--- DATA SHOWN Enclosed Below ---

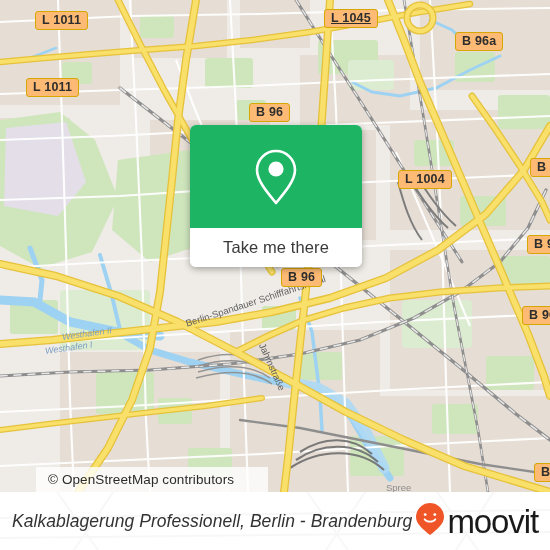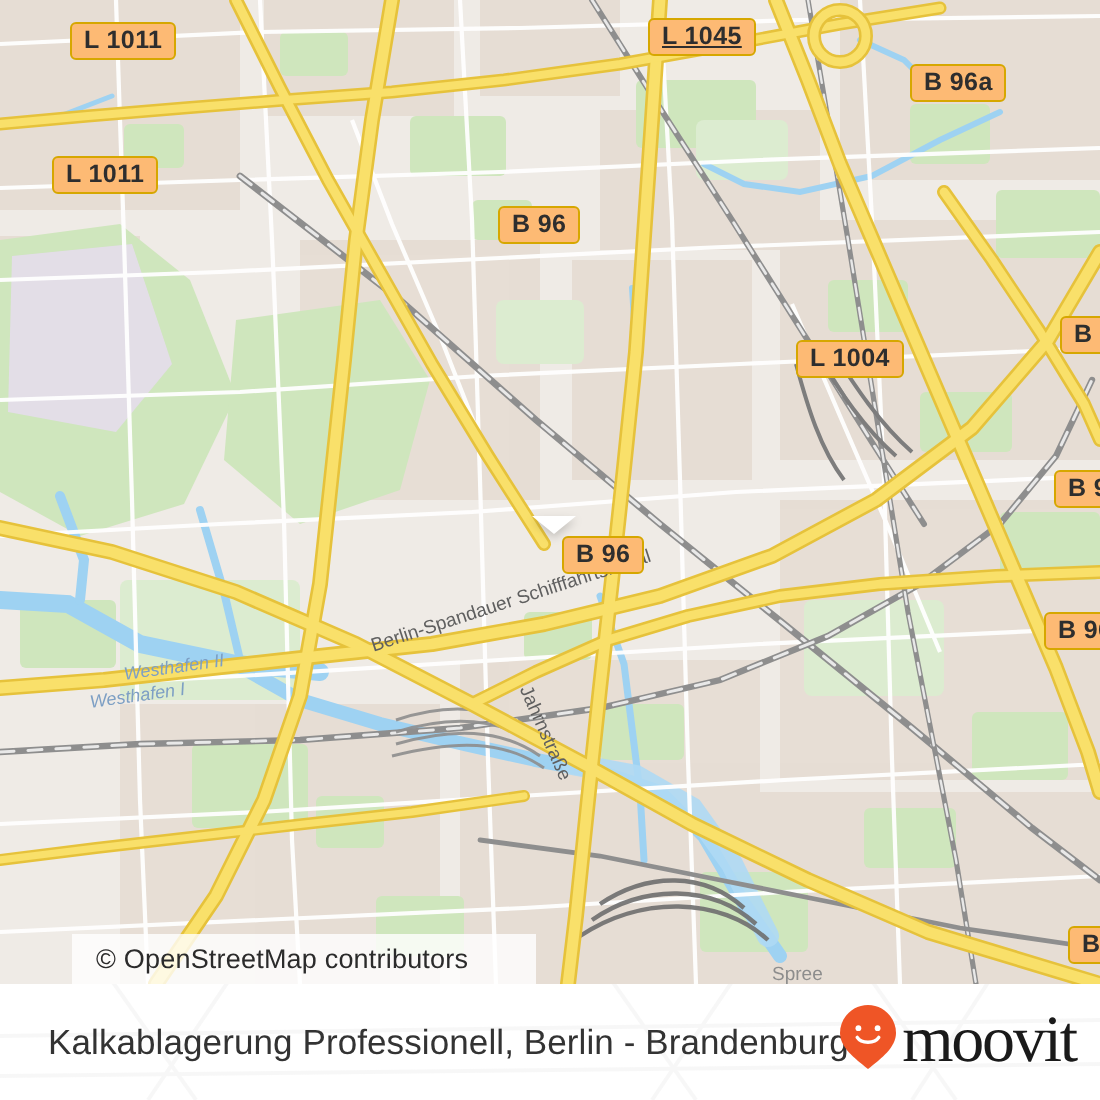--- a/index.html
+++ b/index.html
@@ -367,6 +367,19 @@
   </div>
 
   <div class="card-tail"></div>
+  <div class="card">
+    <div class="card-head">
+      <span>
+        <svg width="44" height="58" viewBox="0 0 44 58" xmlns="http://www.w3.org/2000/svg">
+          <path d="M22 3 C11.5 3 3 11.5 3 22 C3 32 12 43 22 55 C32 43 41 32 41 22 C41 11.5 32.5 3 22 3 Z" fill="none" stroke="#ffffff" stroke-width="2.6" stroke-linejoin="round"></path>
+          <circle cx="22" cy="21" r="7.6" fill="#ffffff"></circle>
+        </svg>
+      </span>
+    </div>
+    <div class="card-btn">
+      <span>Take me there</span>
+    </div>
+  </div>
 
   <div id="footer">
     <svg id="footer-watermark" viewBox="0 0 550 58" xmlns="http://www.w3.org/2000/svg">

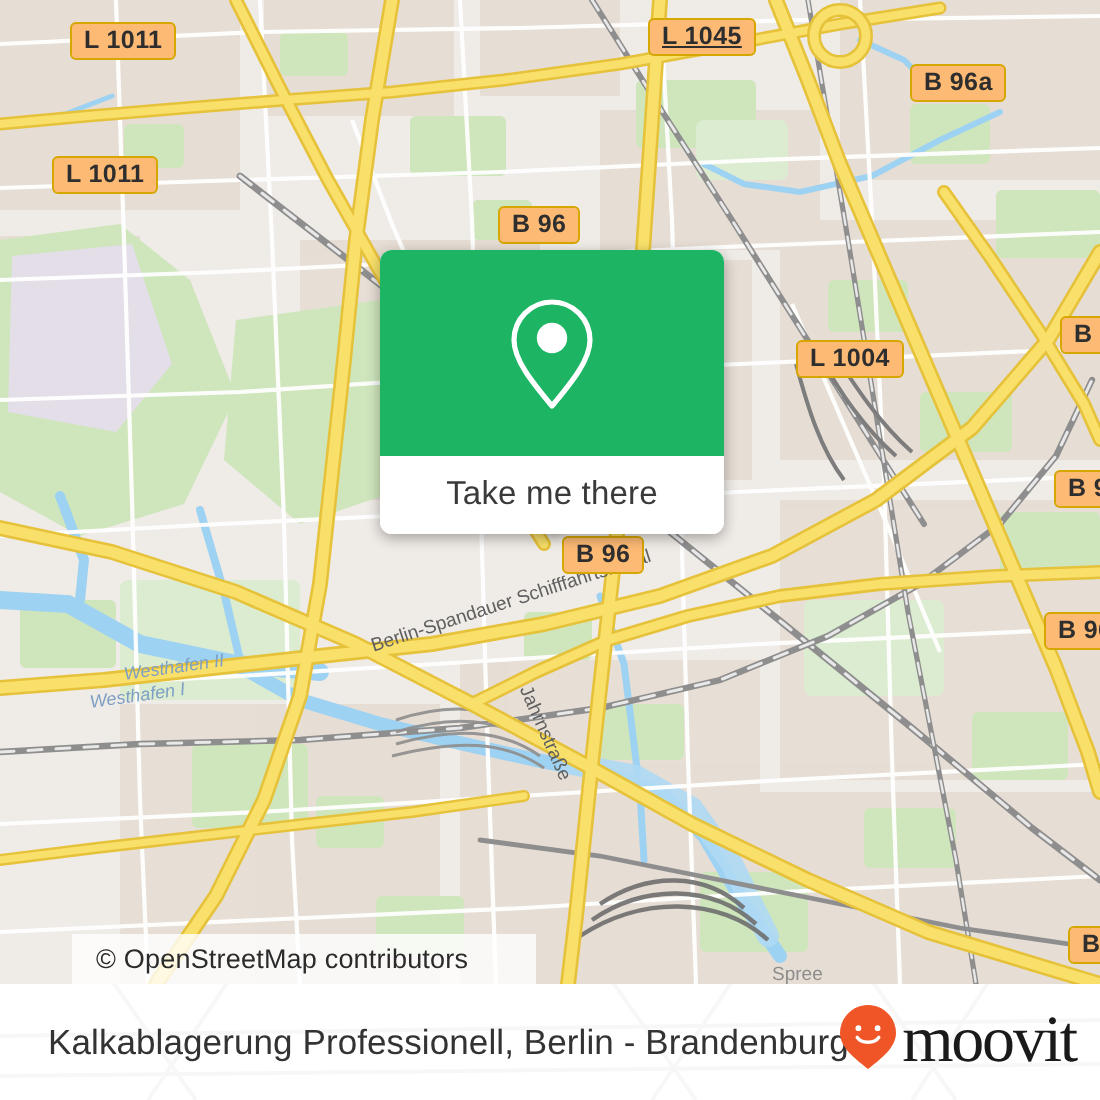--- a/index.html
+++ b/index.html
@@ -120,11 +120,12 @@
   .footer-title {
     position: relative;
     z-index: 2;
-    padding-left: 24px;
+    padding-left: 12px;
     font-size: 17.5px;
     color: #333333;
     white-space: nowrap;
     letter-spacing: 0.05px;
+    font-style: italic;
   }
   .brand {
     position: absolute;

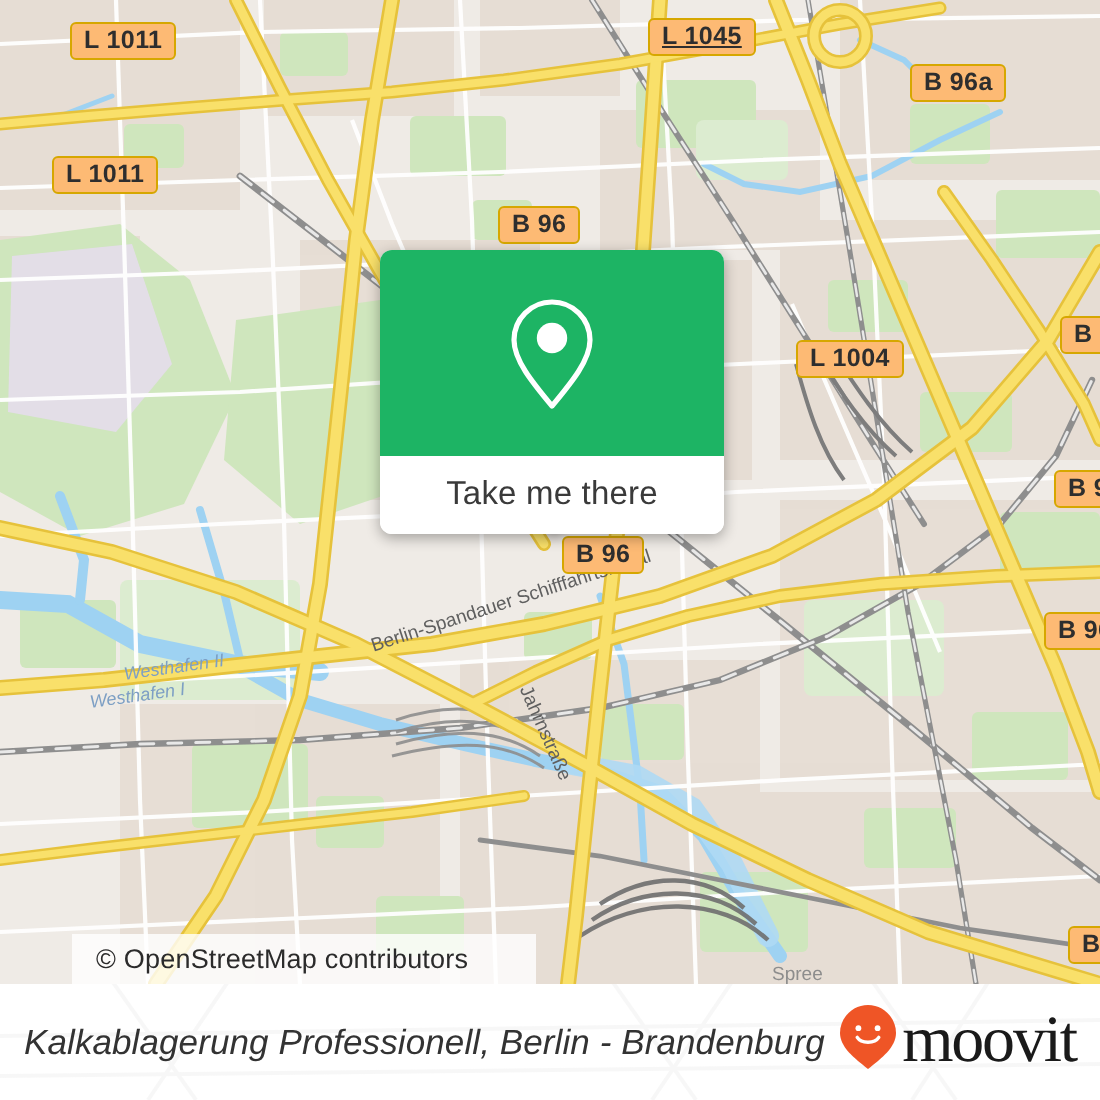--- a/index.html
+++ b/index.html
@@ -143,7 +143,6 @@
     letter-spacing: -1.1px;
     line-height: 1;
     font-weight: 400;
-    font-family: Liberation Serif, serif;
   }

--- End of Enclosed DATA SHOWN ---

- [PROBLEM] Copy out every line of the data above, taking care to leave the pictures out.

- [EXPECTED ANSWER]
--- a/index.html
+++ b/index.html
@@ -367,6 +367,19 @@
   </div>
 
   <div class="card-tail"></div>
+  <div class="card">
+    <div class="card-head">
+      <span>
+        <svg width="44" height="58" viewBox="0 0 44 58" xmlns="http://www.w3.org/2000/svg">
+          <path d="M22 3 C11.5 3 3 11.5 3 22 C3 32 12 43 22 55 C32 43 41 32 41 22 C41 11.5 32.5 3 22 3 Z" fill="none" stroke="#ffffff" stroke-width="2.6" stroke-linejoin="round"></path>
+          <circle cx="22" cy="21" r="7.6" fill="#ffffff"></circle>
+        </svg>
+      </span>
+    </div>
+    <div class="card-btn">
+      <span>Take me there</span>
+    </div>
+  </div>
 
   <div id="footer">
     <svg id="footer-watermark" viewBox="0 0 550 58" xmlns="http://www.w3.org/2000/svg">

--- a/index.html
+++ b/index.html
@@ -120,11 +120,12 @@
   .footer-title {
     position: relative;
     z-index: 2;
-    padding-left: 24px;
+    padding-left: 12px;
     font-size: 17.5px;
     color: #333333;
     white-space: nowrap;
     letter-spacing: 0.05px;
+    font-style: italic;
   }
   .brand {
     position: absolute;

--- a/index.html
+++ b/index.html
@@ -143,7 +143,6 @@
     letter-spacing: -1.1px;
     line-height: 1;
     font-weight: 400;
-    font-family: Liberation Serif, serif;
   }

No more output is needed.